• Task:
In the listing, find every line that has the string "from" and copy it.
***** Task material
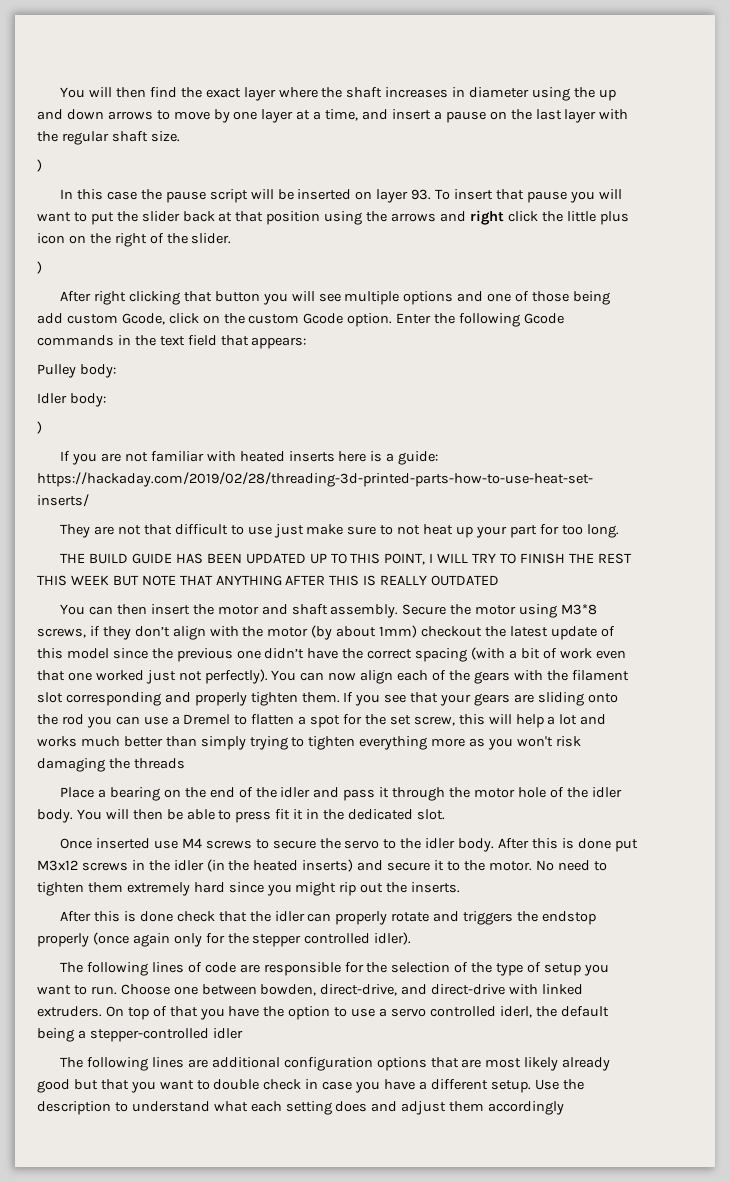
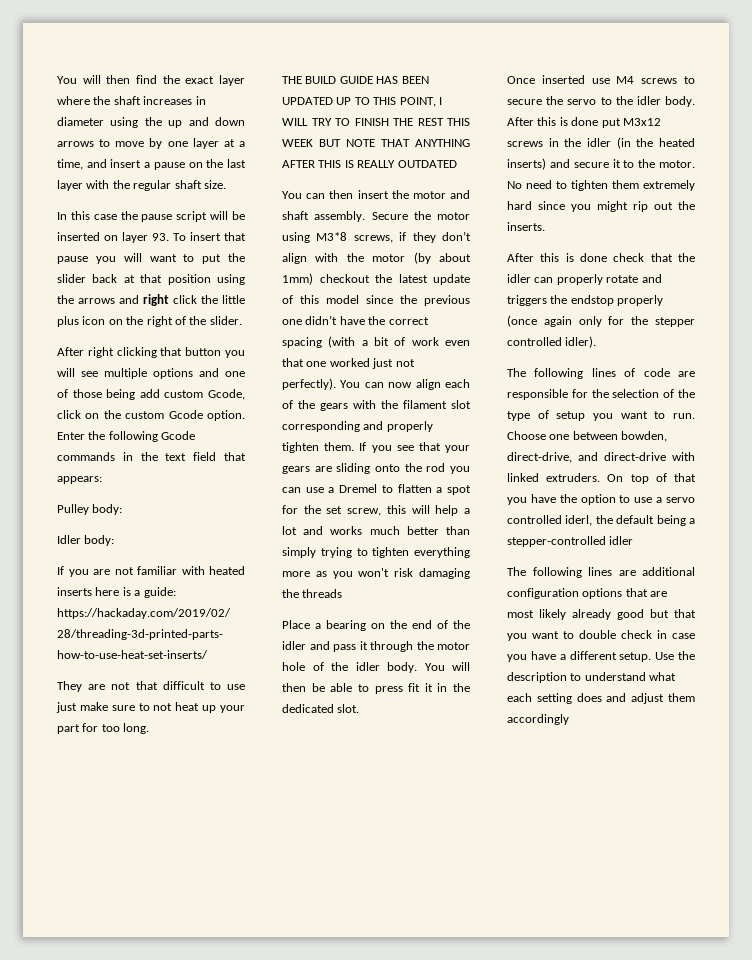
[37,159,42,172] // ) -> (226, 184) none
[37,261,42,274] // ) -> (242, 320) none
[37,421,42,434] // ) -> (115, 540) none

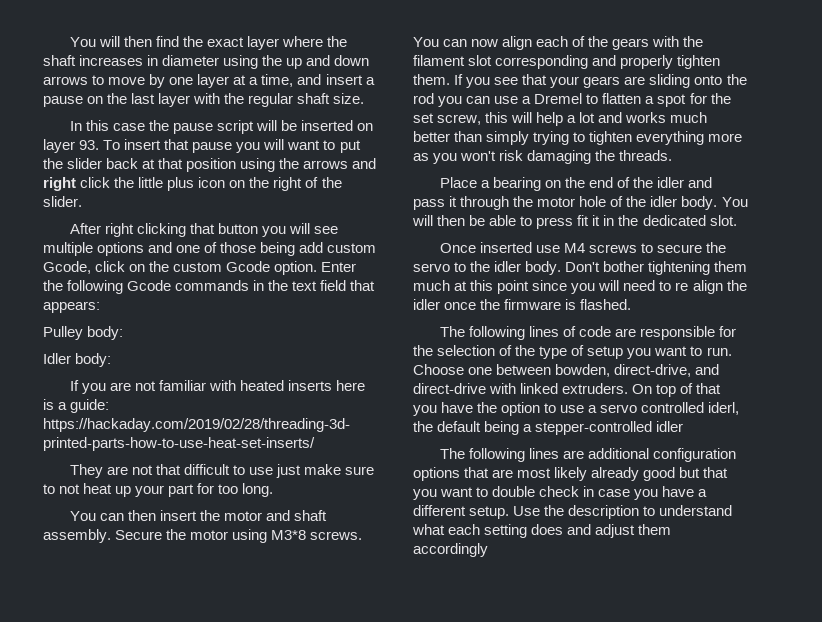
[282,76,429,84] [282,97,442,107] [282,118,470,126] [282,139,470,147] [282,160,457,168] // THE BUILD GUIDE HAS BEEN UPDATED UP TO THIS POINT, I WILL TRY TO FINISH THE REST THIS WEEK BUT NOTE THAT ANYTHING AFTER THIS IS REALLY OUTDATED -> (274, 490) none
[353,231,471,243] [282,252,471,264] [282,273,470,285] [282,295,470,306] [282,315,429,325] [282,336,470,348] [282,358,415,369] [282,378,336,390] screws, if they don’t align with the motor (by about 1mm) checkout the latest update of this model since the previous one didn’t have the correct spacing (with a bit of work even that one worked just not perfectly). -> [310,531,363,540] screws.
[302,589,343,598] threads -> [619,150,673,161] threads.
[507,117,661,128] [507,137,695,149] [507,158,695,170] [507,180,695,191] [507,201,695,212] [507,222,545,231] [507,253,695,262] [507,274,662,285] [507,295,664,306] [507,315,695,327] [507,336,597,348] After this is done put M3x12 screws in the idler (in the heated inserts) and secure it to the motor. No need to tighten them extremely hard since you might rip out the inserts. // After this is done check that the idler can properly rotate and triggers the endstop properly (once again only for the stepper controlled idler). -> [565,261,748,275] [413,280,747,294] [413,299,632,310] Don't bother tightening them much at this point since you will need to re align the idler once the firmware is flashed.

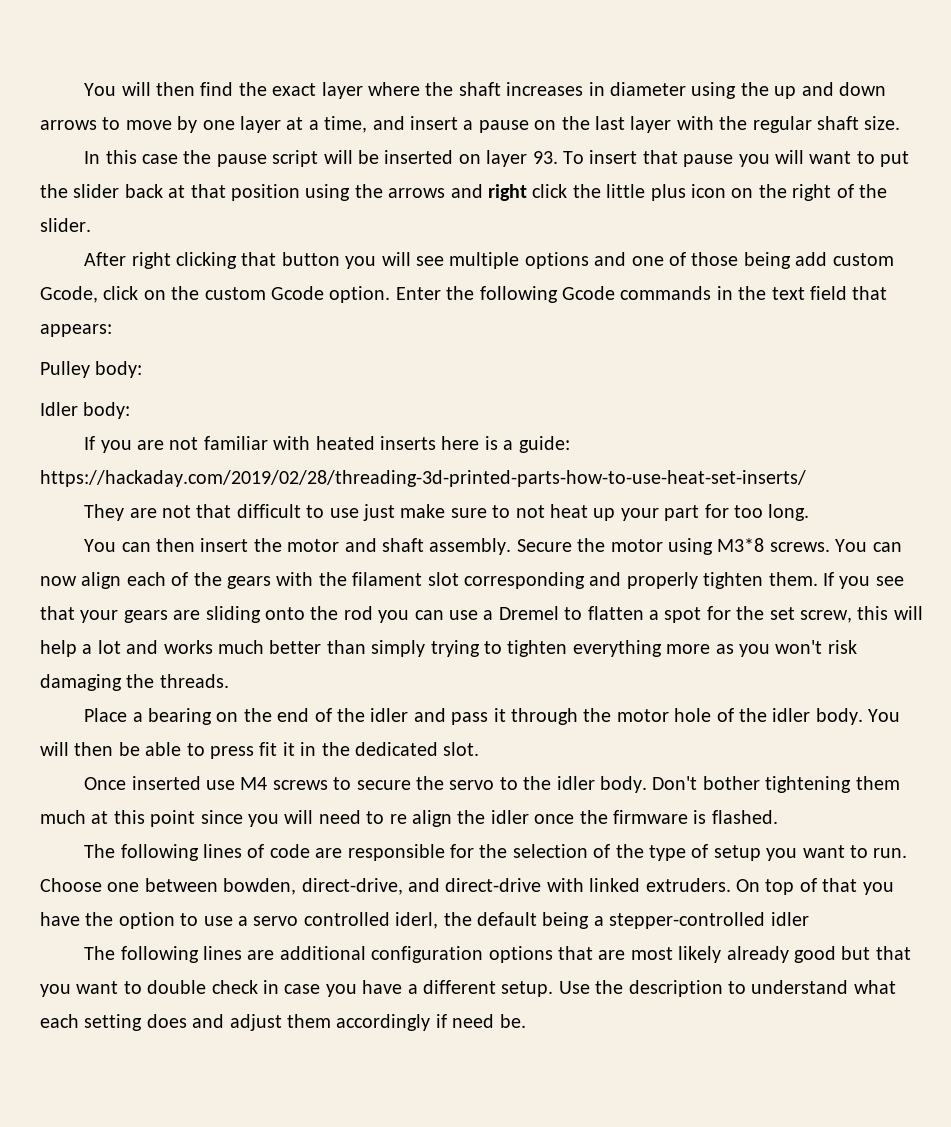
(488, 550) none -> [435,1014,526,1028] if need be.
**********
***** Task material
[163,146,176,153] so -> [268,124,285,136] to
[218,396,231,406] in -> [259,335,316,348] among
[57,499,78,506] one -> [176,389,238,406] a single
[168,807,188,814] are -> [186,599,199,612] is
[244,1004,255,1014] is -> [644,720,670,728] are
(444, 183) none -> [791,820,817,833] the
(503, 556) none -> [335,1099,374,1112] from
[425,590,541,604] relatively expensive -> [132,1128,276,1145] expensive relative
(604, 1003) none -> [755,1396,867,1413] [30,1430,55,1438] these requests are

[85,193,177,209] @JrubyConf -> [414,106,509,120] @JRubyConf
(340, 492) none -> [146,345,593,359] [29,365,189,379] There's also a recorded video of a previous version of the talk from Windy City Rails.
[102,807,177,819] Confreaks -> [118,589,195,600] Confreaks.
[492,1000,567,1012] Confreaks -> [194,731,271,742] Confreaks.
**********
• Solution to this exercise:
(503, 556) none -> [335,1099,374,1112] from
(340, 492) none -> [146,345,593,359] [29,365,189,379] There's also a recorded video of a previous version of the talk from Windy City Rails.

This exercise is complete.